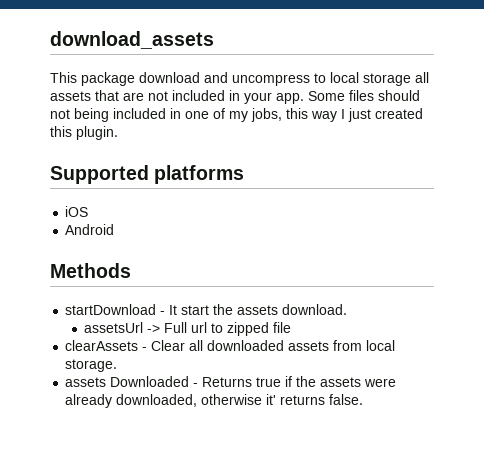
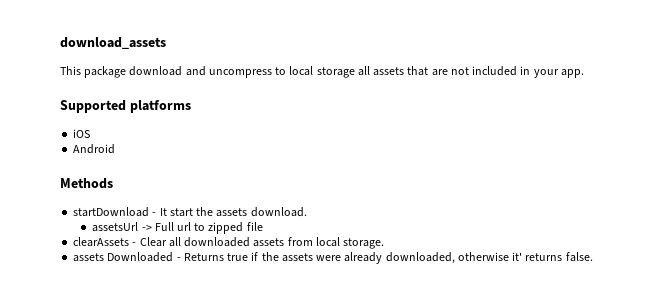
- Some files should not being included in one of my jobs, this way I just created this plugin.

...

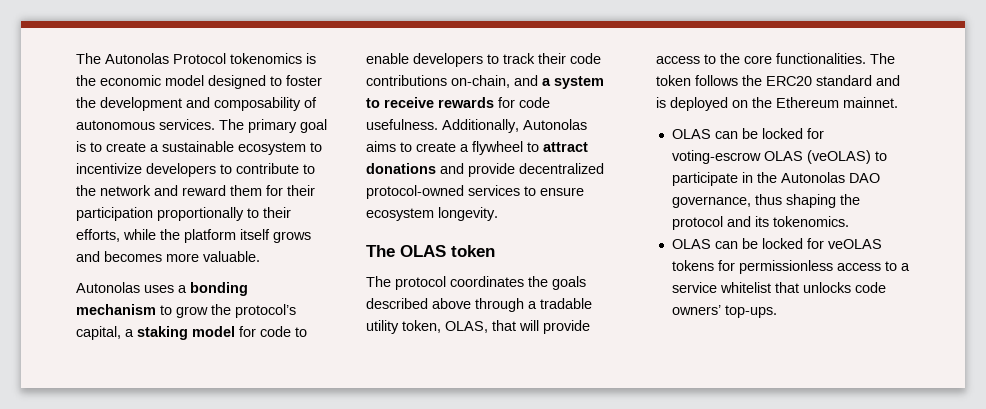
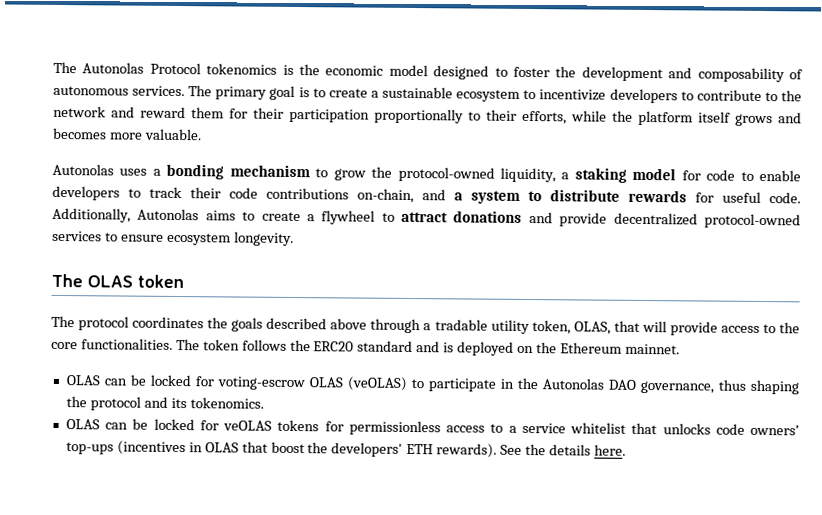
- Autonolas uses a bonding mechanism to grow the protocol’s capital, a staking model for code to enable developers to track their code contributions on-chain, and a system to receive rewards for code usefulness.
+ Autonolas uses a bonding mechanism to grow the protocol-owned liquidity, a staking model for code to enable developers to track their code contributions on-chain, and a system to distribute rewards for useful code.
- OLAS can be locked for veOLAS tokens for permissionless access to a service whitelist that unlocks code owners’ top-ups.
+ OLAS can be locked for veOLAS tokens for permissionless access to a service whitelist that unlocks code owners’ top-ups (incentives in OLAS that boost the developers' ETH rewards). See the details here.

...

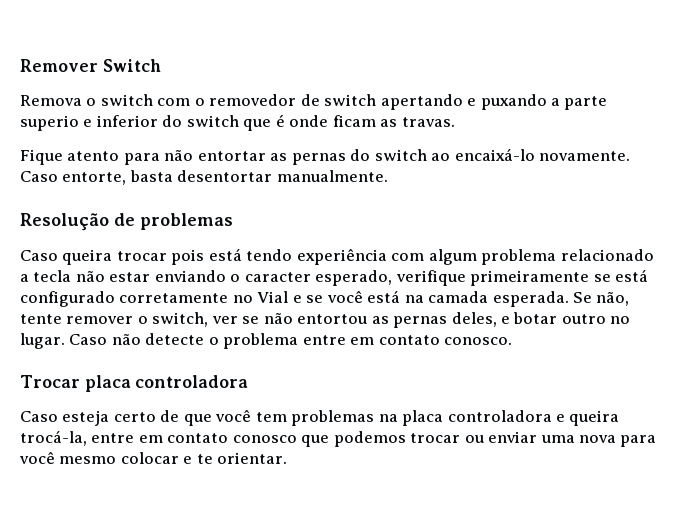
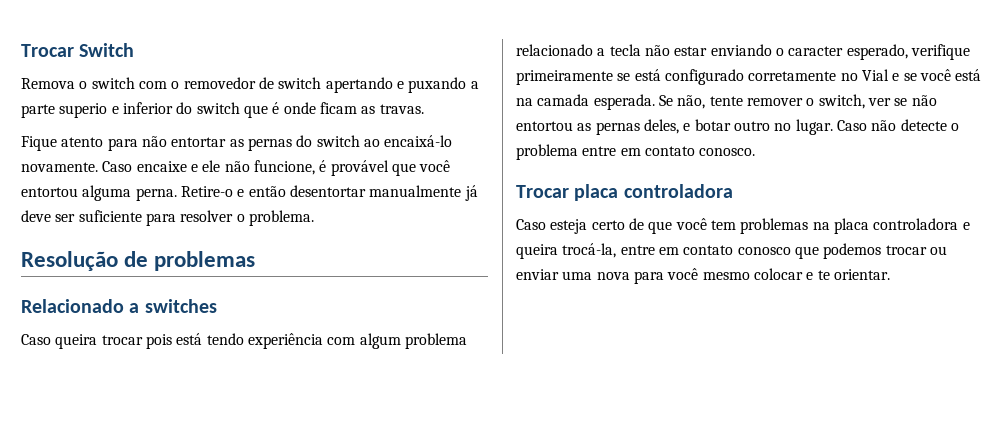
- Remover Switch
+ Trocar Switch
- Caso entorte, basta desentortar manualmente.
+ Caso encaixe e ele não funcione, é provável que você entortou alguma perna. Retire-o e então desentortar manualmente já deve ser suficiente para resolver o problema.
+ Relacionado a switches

- Exercise: Copy each line of the data that contains the word "enable".

- Task solution:
- Autonolas uses a bonding mechanism to grow the protocol’s capital, a staking model for code to enable developers to track their code contributions on-chain, and a system to receive rewards for code usefulness.
+ Autonolas uses a bonding mechanism to grow the protocol-owned liquidity, a staking model for code to enable developers to track their code contributions on-chain, and a system to distribute rewards for useful code.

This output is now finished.